Hi Roachers I have read the section under health-endpoints and I want to confirm my understanding of how the two endpoints ie
/health
vs /health?ready=1
are different. Seems like /health
is for checking if Cockroach is running and /health?ready=1
is for checking if the node is a healthy member of the cluster. To give some background, I am setting up our cluster in AWS and am using the /health?ready=1
endpoint as our ELB health check. Cockroach is being started by the user-data script with a join statement which gets IPs from the ASG. Before my automation can run init
, it needs to check that cockroach is running on the nodes. Seems like I can use the /health
endpoint for checking that cockroach is running.

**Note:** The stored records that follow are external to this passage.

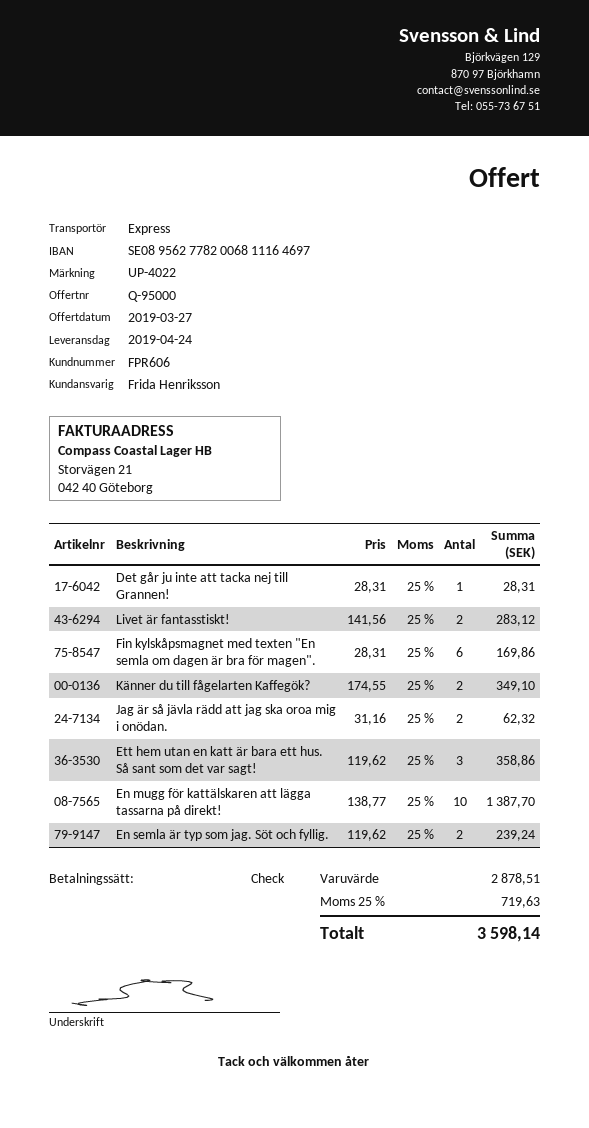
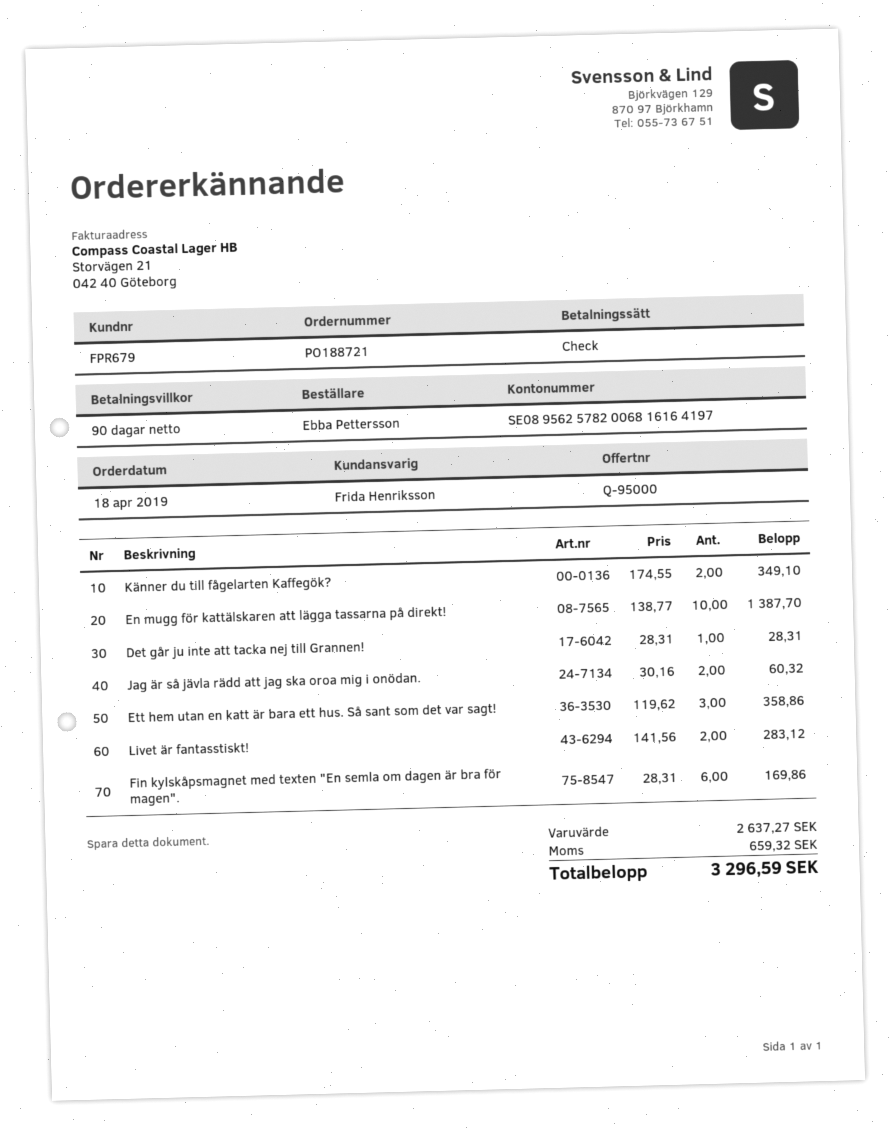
customer number: FPR606 -> FPR679
bank account: SE0895627782006811164697 -> SE0895625782006816164197
Jag är så jävla rädd att jag ska oroa mig i onödan.: 2 x 31.16 = 62.32 -> 2 x 30.16 = 60.32
En semla är typ som jag. Söt och fyllig.: 2 x 119.62 = 239.24 -> none
subtotal: 2878.51 -> 2637.27
tax: 719.63 -> 659.32
total: 3598.14 -> 3296.59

Please let me know if I have understood correctly or if I am missing more information.
Hi @fat0,
It’s definitely best to use /health?ready=1
for your load balancer’s health check, but for your startup script, you can actually use either. If a node is not running at all, either endpoint will give you a connection refused error:
~$ curl http://localhost:8080/health
curl: (7) Failed to connect to localhost port 8080: Connection refused
~$ curl http://localhost:8080/health?ready=1
curl: (7) Failed to connect to localhost port 8080: Connection refused
If the node were stated but not yet initialized, I’d get the following responses:
~$ curl http://localhost:8080/health
{
"nodeId": 0,
"address": {
"networkField": "",
"addressField": ""
},
"buildInfo": {
"goVersion": "go1.10.1",
"tag": "v2.1.0-alpha.20180604-180-g74705ae963-dirty",
"time": "2018/06/04 19:31:11",
"revision": "74705ae96394cd6698253cf9d681e5d458aa0726",
"cgoCompiler": "4.2.1 Compatible Apple LLVM 9.1.0 (clang-902.0.39.1)",
"cgoTargetTriple": "x86_64-apple-darwin17.5.0",
"platform": "darwin amd64",
"distribution": "CCL",
"type": "development",
"channel": "unknown",
"dependencies": null
}
}~$ curl http://localhost:8080/health?ready=1
{
"error": "node is not ready",
"code": 14
}
Hope that helps. Let me know if you have additional questions.
Best,
Jesse
1 Like
Thank you
@jesse, I should have checked this earlier, even though the health?ready=1
endpoint prints a json in both scenarios, the response codes are different. Adding more details in CLI or API to query before removing more nodes in case anyone else is wondering.